Task requirements
Repeat everything from the first line of the listing below through the line that contains "font-style: none ->", exactly. Leave out pictures.
>>>
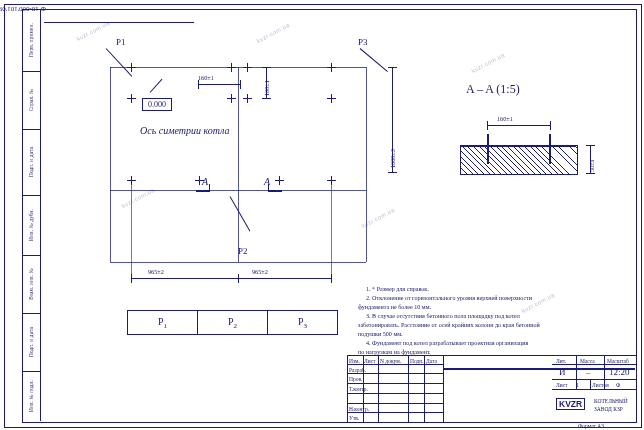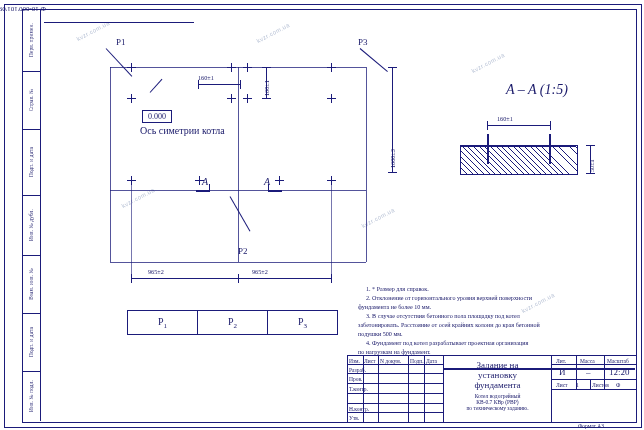"A – A (1:5)" .sect { font-size: 14px -> 12px; font-style: italic -> none; margin-left: 40px -> none }
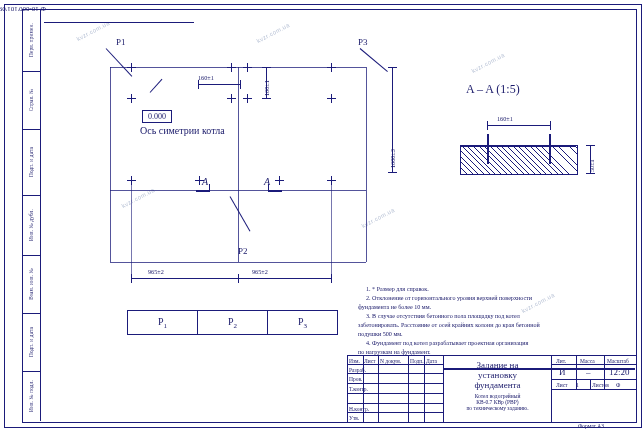"0.000" div.tagbox { margin-top: 12px -> none }
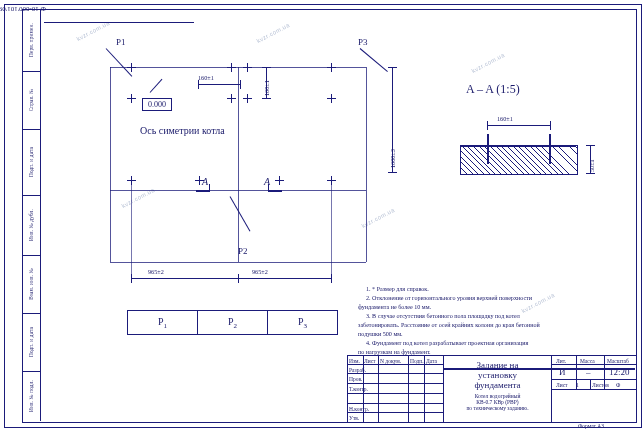"Ось симетрии котла" div.lbl { font-style: none -> italic }
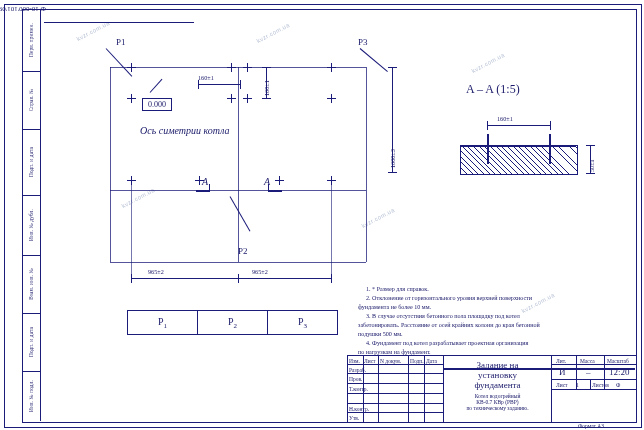"Задание на" div.c { html: <div> <div>Задание на</div> <div>установку</div> <div>фундамента</div> <div>Котел водогрейный</div> <div>КВ-0.7 КВр (РВР)</div> <div>по техническому заданию.</div> </div> -> none }
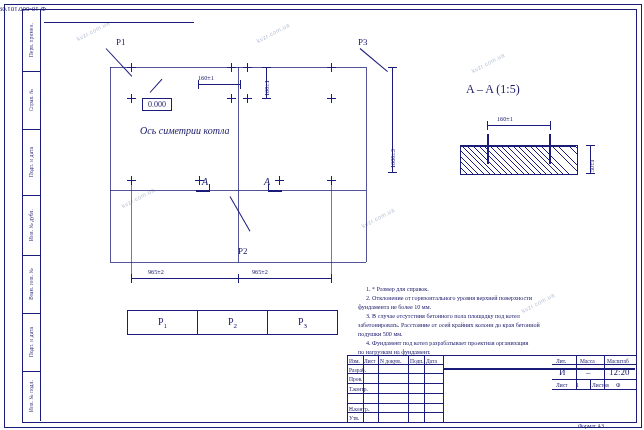"KVZR" div.c { html: none -> <div> <span>KVZR</span> <span>КОТЕЛЬНЫЙ</span> <span>ЗАВОД КЗР</span> </div> }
<<<
Exercise output
"A – A (1:5)" .sect { font-size: 14px -> 12px; font-style: italic -> none; margin-left: 40px -> none }
"0.000" div.tagbox { margin-top: 12px -> none }
"Ось симетрии котла" div.lbl { font-style: none -> italic }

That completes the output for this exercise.